Log Matching Property
┌────────────────────────────────────────────────────────┐
│ │
│ If logs[i].term == logs[j].term AND │
│ logs[i].index == logs[j].index │
│ │
│ THEN: │
│ logs[k] == logs[k] for all k < i │
│ │
└────────────────────────────────────────────────────────┘
Example:
Node A: [1,1] [2,1] [3,2] [4,2] [5,2]
│
Node B: [1,1] [2,1] [3,2] [4,2] [5,3] [6,3]
│
└─ Same index 3, term 2
Therefore entries 1-2 are IDENTICAL
This property allows Raft to efficiently detect and fix inconsistencies.
AppendEntries RPC
The leader uses AppendEntries to replicate log entries and also as a heartbeat.
RPC Specification
interface AppendEntriesRequest {
term: number; // Leader's term
leaderId: string; // So follower can redirect clients
prevLogIndex: number; // Index of log entry immediately preceding new ones
prevLogTerm: number; // Term of prevLogIndex entry
entries: LogEntry[]; // Log entries to store (empty for heartbeat)
leaderCommit: number; // Leader's commit index
}
interface AppendEntriesResponse {
term: number; // Current term, for leader to update itself
success: boolean; // True if follower contained entry matching prevLogIndex/term
}
@dataclass
class AppendEntriesRequest:
term: int # Leader's term
leader_id: str # So follower can redirect clients
prev_log_index: int # Index of log entry immediately preceding new ones
prev_log_term: int # Term of prevLogIndex entry
entries: List[LogEntry] # Log entries to store (empty for heartbeat)
leader_commit: int # Leader's commit index
@dataclass
class AppendEntriesResponse:
term: int # Current term, for leader to update itself
success: bool # True if follower contained entry matching prevLogIndex/term
Log Replication Flow
sequenceDiagram
participant C as Client
participant L as Leader
participant F1 as Follower 1
participant F2 as Follower 2
participant F3 as Follower 3
C->>L: SET x = 5
L->>L: Append to log (uncommitted)
L->>F1: AppendEntries(entries=[SET x=5], prevLogIndex=2, prevLogTerm=1)

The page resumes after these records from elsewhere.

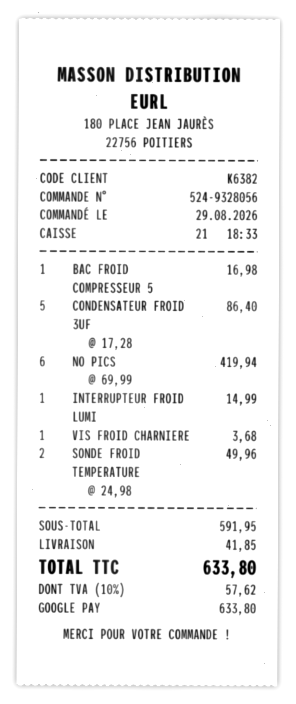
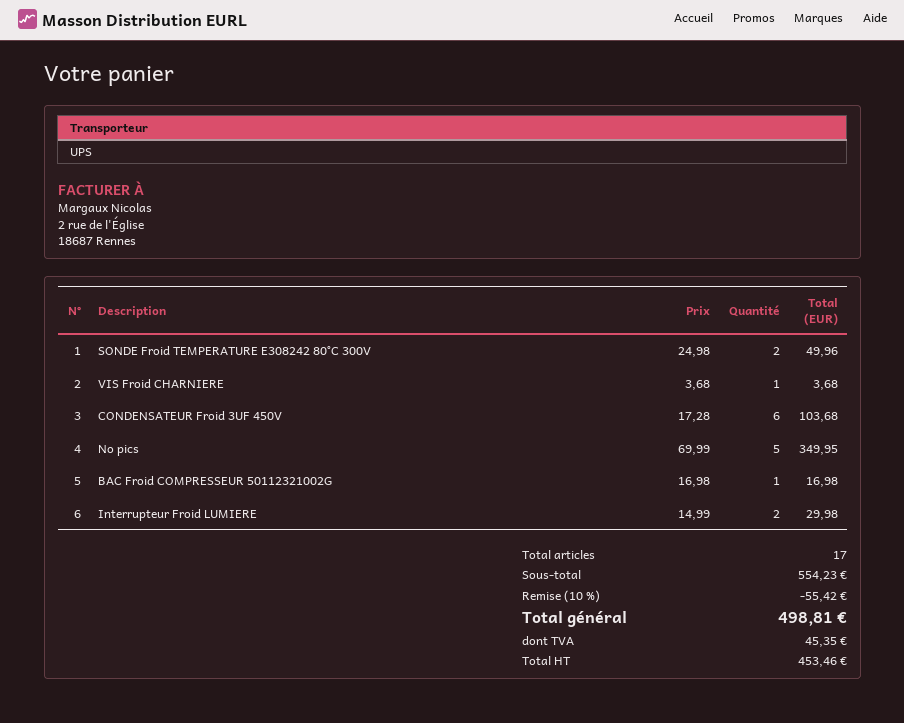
CONDENSATEUR FROID 3UF: 5 x 17.28 = 86.40 -> 6 x 17.28 = 103.68
NO PICS: 6 x 69.99 = 419.94 -> 5 x 69.99 = 349.95
INTERRUPTEUR FROID LUMI: 1 x 14.99 = 14.99 -> 2 x 14.99 = 29.98
subtotal: 591.95 -> 554.23
discount: none -> 10% = 55.42
shipping: 41.85 -> none
tax: 57.62 -> 45.35
total: 633.80 -> 498.81

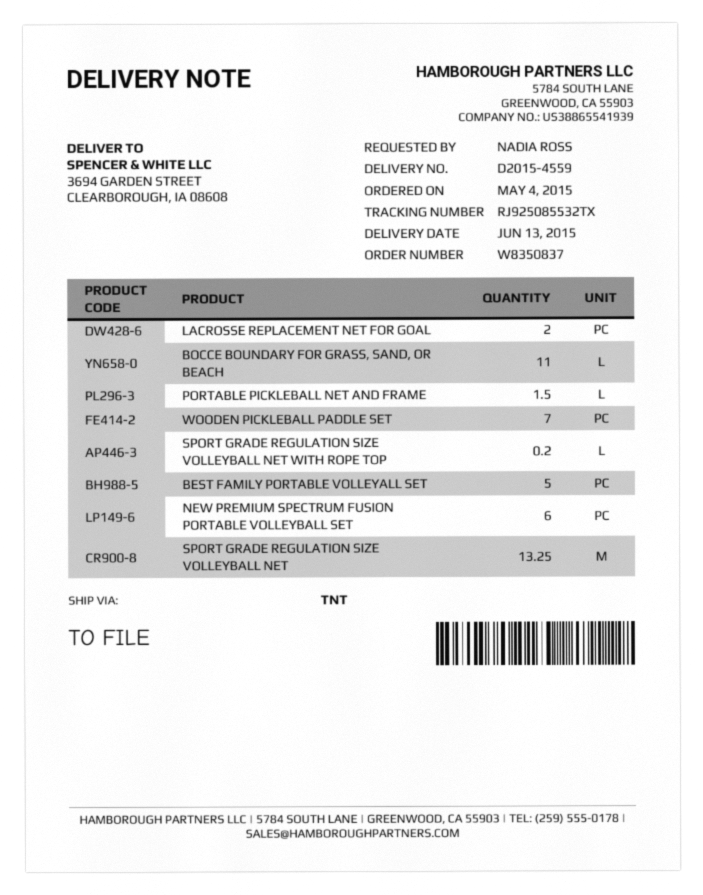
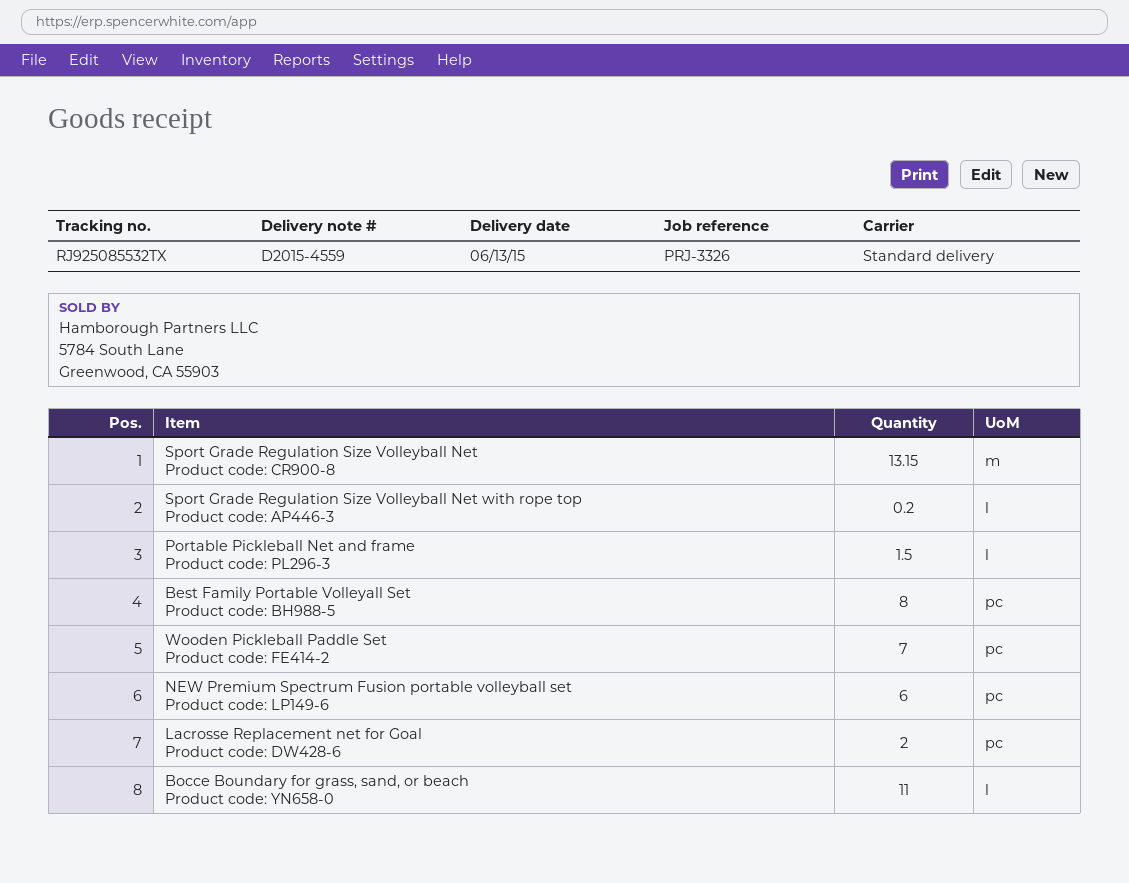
shipping method: TNT -> standard
BEST FAMILY PORTABLE VOLLEYALL SET: 5 -> 8
SPORT GRADE REGULATION SIZE VOLLEYBALL NET: 13.25 -> 13.15

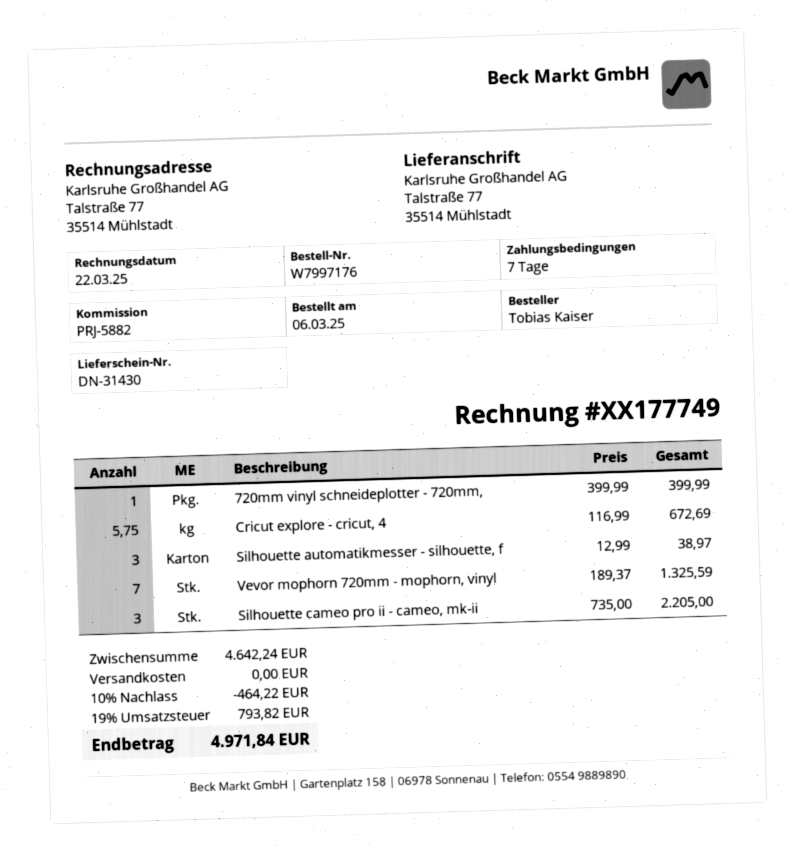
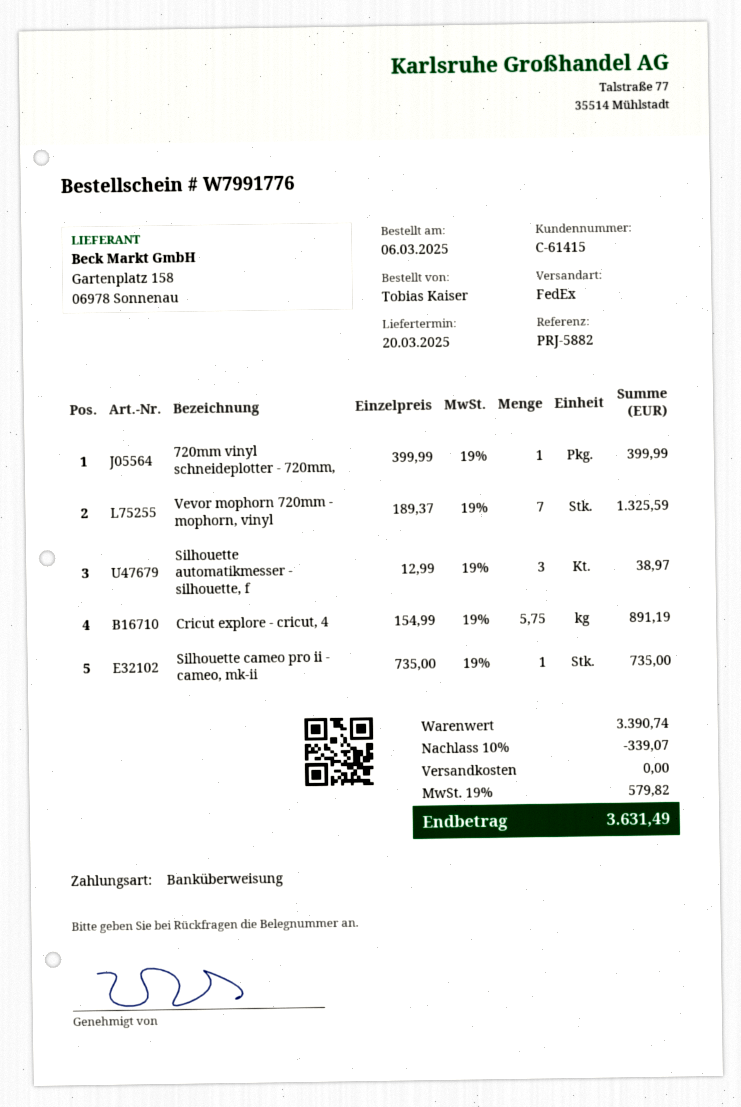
order number: W7997176 -> W7991776
Cricut explore - cricut, 4: 5.75 x 116.99 = 672.69 -> 5.75 x 154.99 = 891.19
Silhouette cameo pro ii - cameo, mk-ii: 3 x 735.00 = 2205.00 -> 1 x 735.00 = 735.00
subtotal: 4642.24 -> 3390.74
discount: 10% = 464.22 -> 10% = 339.07
tax: 19% = 793.82 -> 19% = 579.82
total: 4971.84 -> 3631.49

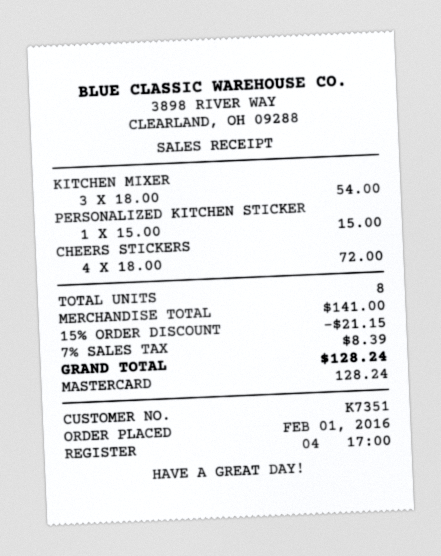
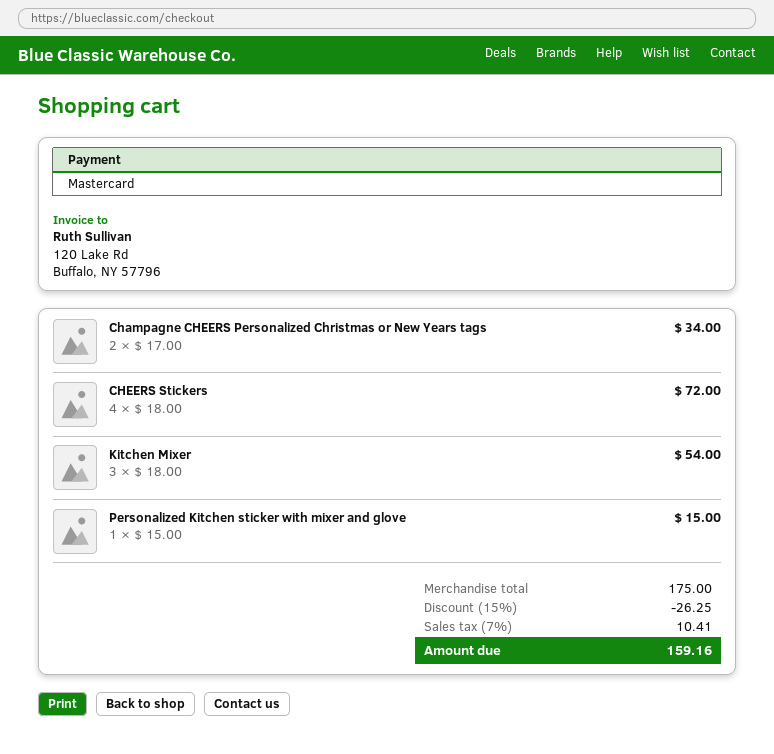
Champagne CHEERS Personalized Christmas or New Years tags: none -> 2 x 17.00 = 34.00
subtotal: 141.00 -> 175.00
discount: 15% = 21.15 -> 15% = 26.25
tax: 7% = 8.39 -> 7% = 10.41
total: 128.24 -> 159.16

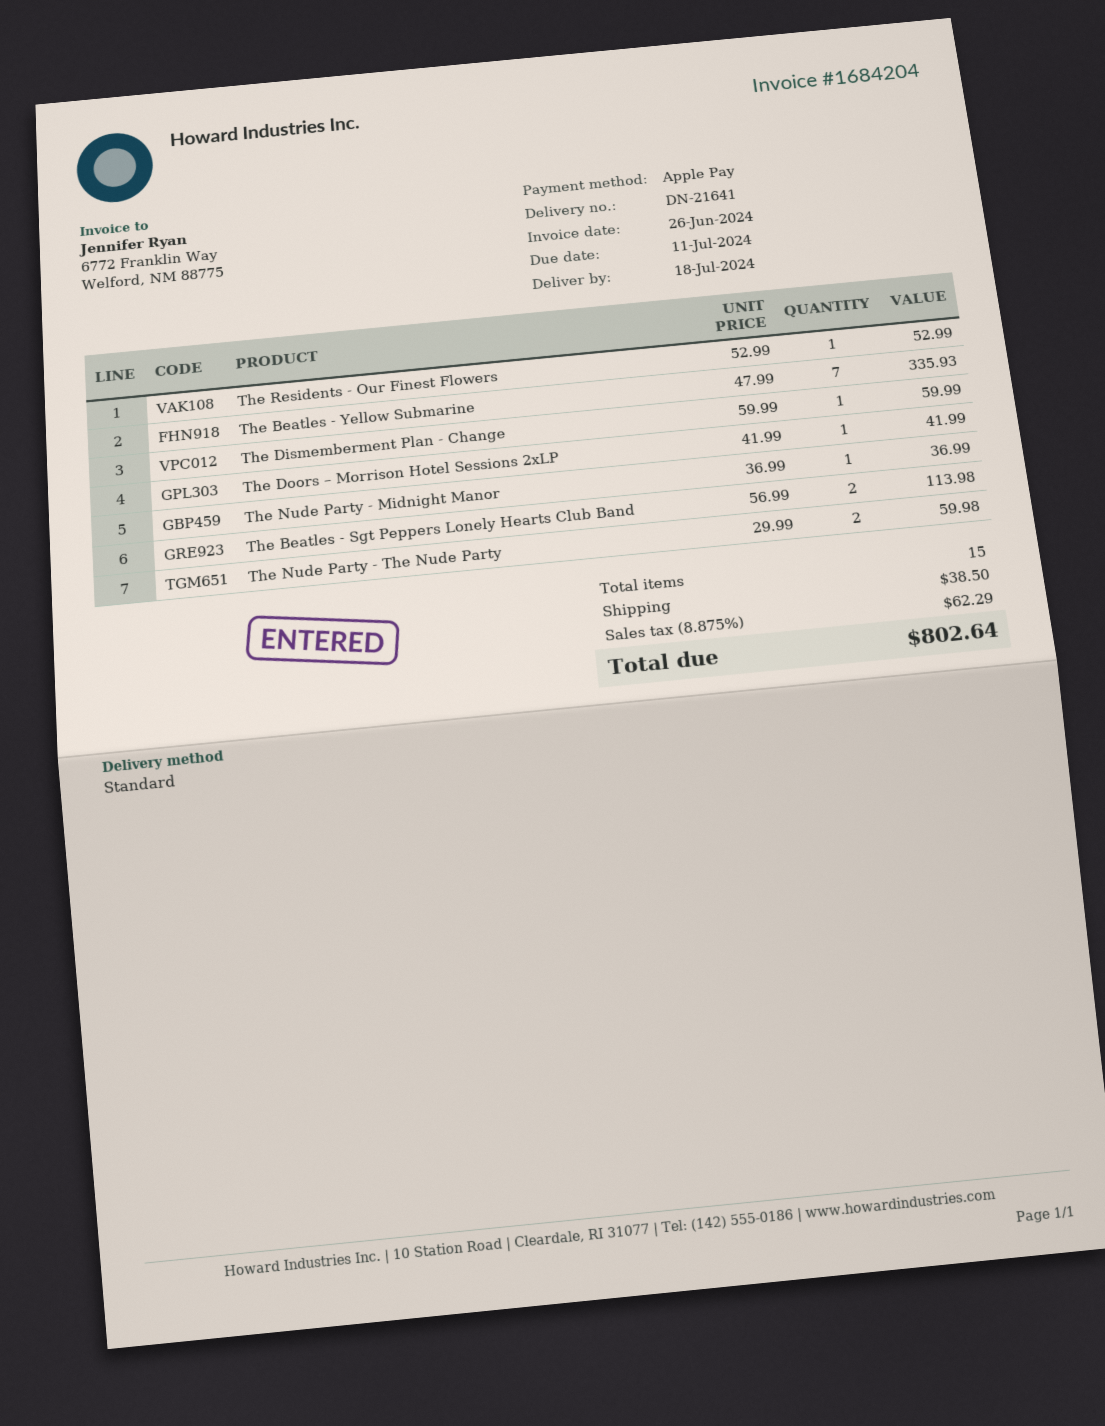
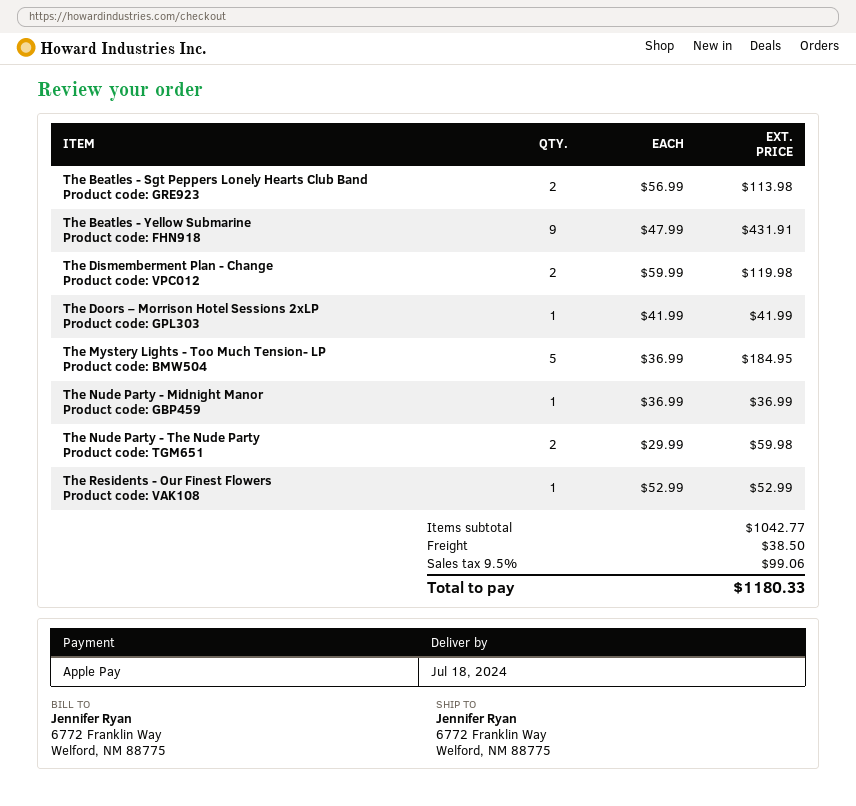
The Beatles - Yellow Submarine: 7 x 47.99 = 335.93 -> 9 x 47.99 = 431.91
The Dismemberment Plan - Change: 1 x 59.99 = 59.99 -> 2 x 59.99 = 119.98
The Mystery Lights - Too Much Tension- LP: none -> 5 x 36.99 = 184.95
tax: 8.875% = 62.29 -> 9.5% = 99.06
total: 802.64 -> 1180.33

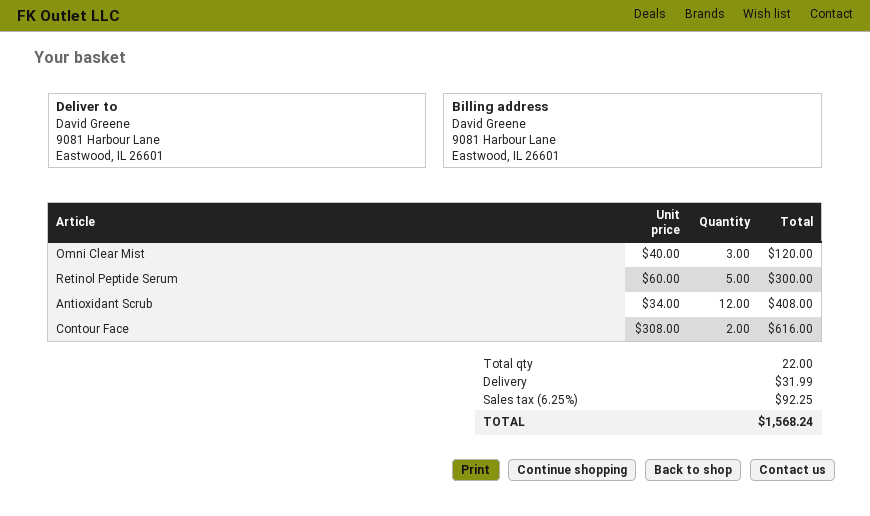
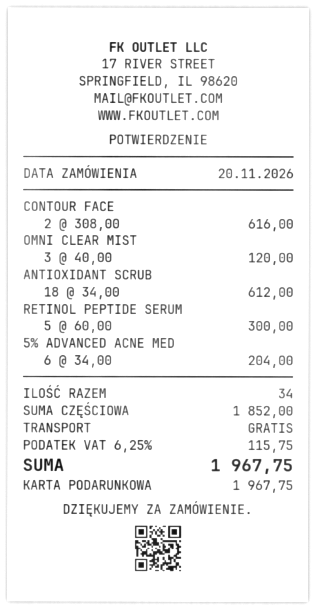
Antioxidant Scrub: 12 x 34.00 = 408.00 -> 18 x 34.00 = 612.00
5% ADVANCED ACNE MED: none -> 6 x 34.00 = 204.00
total quantity: 22 -> 34
shipping: 31.99 -> 0.00
tax: 6.25% = 92.25 -> 6.25% = 115.75
total: 1568.24 -> 1967.75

L->>F2: AppendEntries(entries=[SET x=5], prevLogIndex=2, prevLogTerm=1)
L->>F3: AppendEntries(entries=[SET x=5], prevLogIndex=2, prevLogTerm=1)
F1->>F1: Append to log, reply success
F2->>F2: Append to log, reply success
F3->>F3: Append to log, reply success
Note over L: Received majority (2/3)
L->>L: Commit index = 3
L->>L: Apply to state machine: x = 5
L->>C: Return success (x = 5)
L->>F1: AppendEntries(entries=[], leaderCommit=3)
L->>F2: AppendEntries(entries=[], leaderCommit=3)
L->>F3: AppendEntries(entries=[], leaderCommit=3)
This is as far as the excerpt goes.